Firstly, the three systems were compared by performing a sensitivity analysis. The second step was the optimization of the three systems. The optimization goal is the minimization of the simple payback period because this parameter indicates the viability of the studied technologies. The optimization was conducted by using the conjugate directions method or “Powell’s method” which is supported by EES [18]. The optimization variables were the superheating in the turbine inlet (ΔTsh) which ranged from 0 °C up to 40 °C, the ACH generator temperature which ranged from 110 °C up to 130 °C and the turbine inlet pressure (or ORC high pressure). The high-pressure level in the turbine inlet was examined by using the dimensionless pressure ratio (α) which is defined as the ratio of the pressure level in the turbine inlet (Ph) to the working fluid critical pressure (Pcrit).
α = p h p c r i t
The maximum value of the parameter (α) was selected at 90% in order to avoid stability issues [28]. In this work, the range of this parameter was selected to be from 50% up to 90%. Moreover, it is important to state that the selected ranges are in accordance with the existing literature [7] and they correspond to reasonable values for safe operation.
Furthermore, the generator heat input in System 2 was selected at 15 kW, while the cooling and the heating production were selected both at 10 kW in System 3. These assumptions were performed in order for all the systems to have similar useful output productions and so the comparison to be possible.
About the financial analysis, the simple payback period (SPP) was used as the investigation criterion. The cost of the PTC was estimated at 250 €/m2 [29]. The ORC cost was selected at 3000 €/kWel, the cost of the absorption chiller at 1000 €/kWcool, the cost of the VCC at 300 €/kWcool and the cost of the storage tank at 1000 €/m3. The electricity cost was selected at 0.20 €/kWh, the heating cost at 0.10 €/kWh and the cooling cost at 0.067 €/kWh [30]. Lastly, it has to be said that the operation and maintenance cost was selected to be at 1% of the investment cost. Table 4 summarizes the used cost values in the present analysis.

3. Results and Discussion

In this section, the results of the system’s performance are given. Section 3.1 is devoted to presenting a simple sensitivity analysis of the three systems, while Section 3.2 gives the optimization procedure results.

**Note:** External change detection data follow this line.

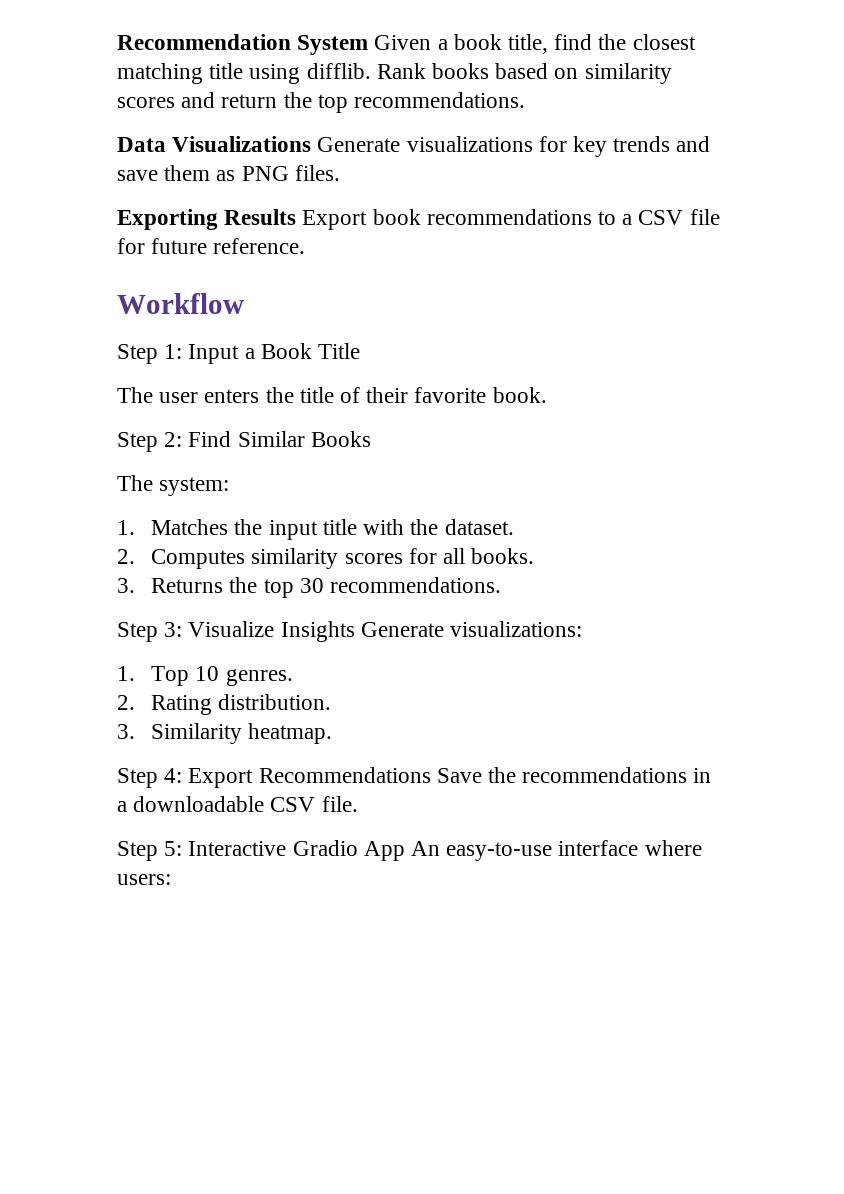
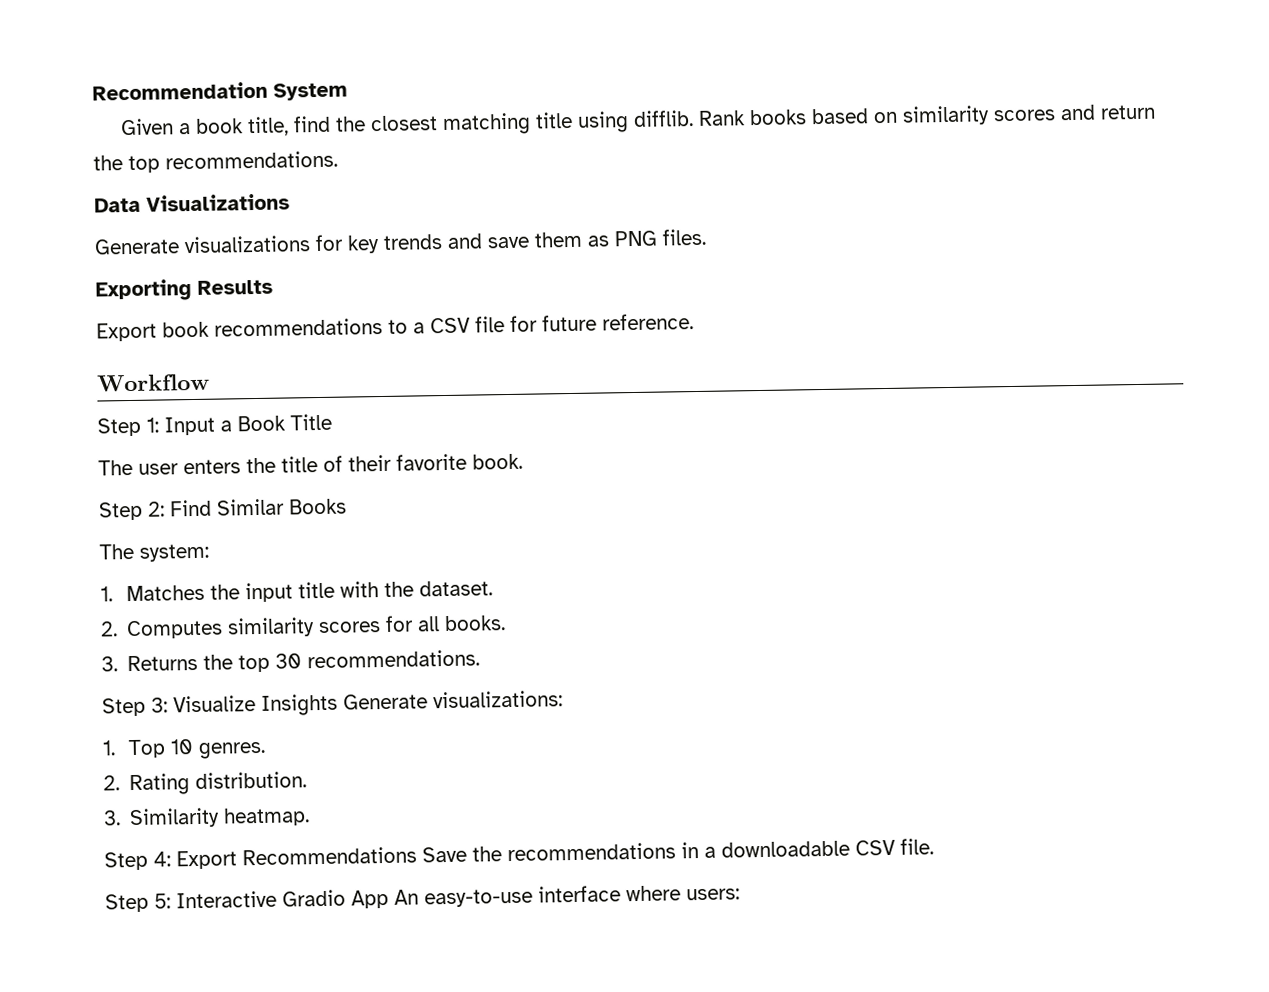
- Recommendation System Given a book title, find the closest matching title using difflib.
+ Recommendation System
+ Given a book title, find the closest matching title using difflib.
- Data Visualizations Generate visualizations for key trends and save them as PNG files.
+ Data Visualizations
+ Generate visualizations for key trends and save them as PNG files.
- Exporting Results Export book recommendations to a CSV file for future reference.
+ Exporting Results
+ Export book recommendations to a CSV file for future reference.

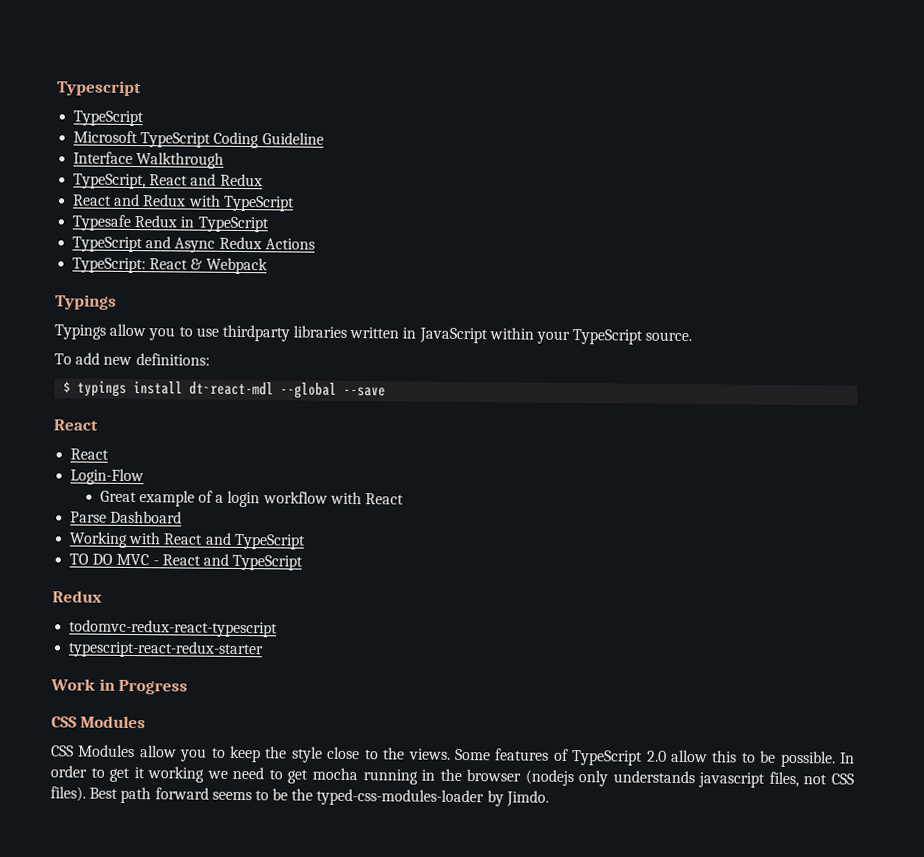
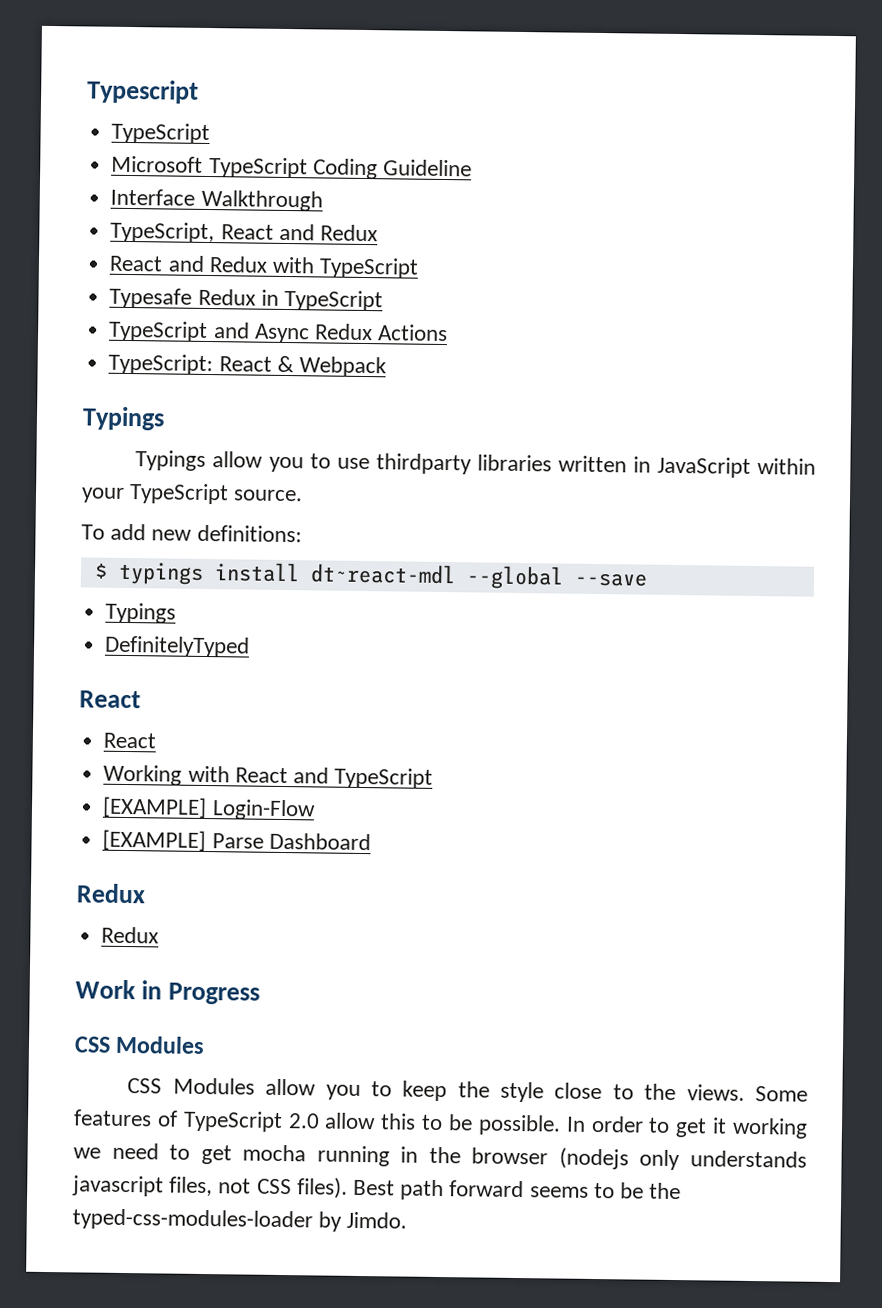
  $ typings install dt~react-mdl --global --save
+ Typings
+ DefinitelyTyped
- Login-Flow
- Great example of a login workflow with React
- Parse Dashboard
- TO DO MVC - React and TypeScript
+ [EXAMPLE] Login-Flow
+ [EXAMPLE] Parse Dashboard
  Redux
- todomvc-redux-react-typescript
- typescript-react-redux-starter
+ Redux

3.1. Sensitivity Analysis of the Three Systems

The first step in this work is the sensitivity analysis of the examined system. In all the cases, only one parameter changes while the others are selected to have typical constant values. More specifically, the reference values of the parameters are 90% for the pressure ratio, 20 °C for superheating and 115 °C generator temperature.
Figure 4 and Figure 5 show the impact of the superheating in the turbine inlet on the results. Figure 4 indicates that in all the cases the SPP, System 1 is the lowest with System 2 to follow and System 3 to have the highest SPP and to be the less viable case. Generally, higher superheating is beneficial for Systems 2 and 3, while System 1 needs small or no superheating. Figure 5 shows the results of the energy and the exergy efficiency for different superheating values. Both energetically and exergetically, System 1 has the highest efficiency with System 2 to follow and System 3 to be the less efficient system. Generally, higher superheating is beneficial except for the energy efficiency of System 1.
Figure 6 and Figure 7 illustrate the impact of the pressure ratio on the system performance. System 1 has the lowest SPP for all the cases with System 2 to follow and System 3 to be the least viable case. The increase of the pressure ratio is not financially beneficial and especially it leads to a high increase of the SPP for System 1. Figure 7 depicts the results of the energy and the exergy efficiency for different pressure ratio values. The variation of this parameter is not so important for Systems 2 and 3, while it has more influence on System 1. Higher pressure ratio increases the exergy efficiency of System 1 while it reduces energy efficiency. Practically, a higher pressure ratio leads to higher electricity production due to the higher ORC efficiency, something that is beneficial for the exergy efficiency. On the other hand, lower electricity production leads to higher heat rejection from the ORC to the absorption chiller, something that increases the heating and the cooling productions which are powerfully associated with energy efficiency.
Figure 8 and Figure 9 depict the influence of the generator temperature on the results. Systems 1 and 2 are only compared because System 3 does not include an absorption chiller. Figure 8 shows that higher generator temperature reduces the SPP of both systems. Figure 9 indicates that higher generator temperature is beneficial for the energy and exergy efficiency of both systems. So, all the factors indicate that the generator temperature has to take high values. In this work, the maximum generator temperature has been selected at 130 °C in order not to have crystallization problems in the absorption chiller.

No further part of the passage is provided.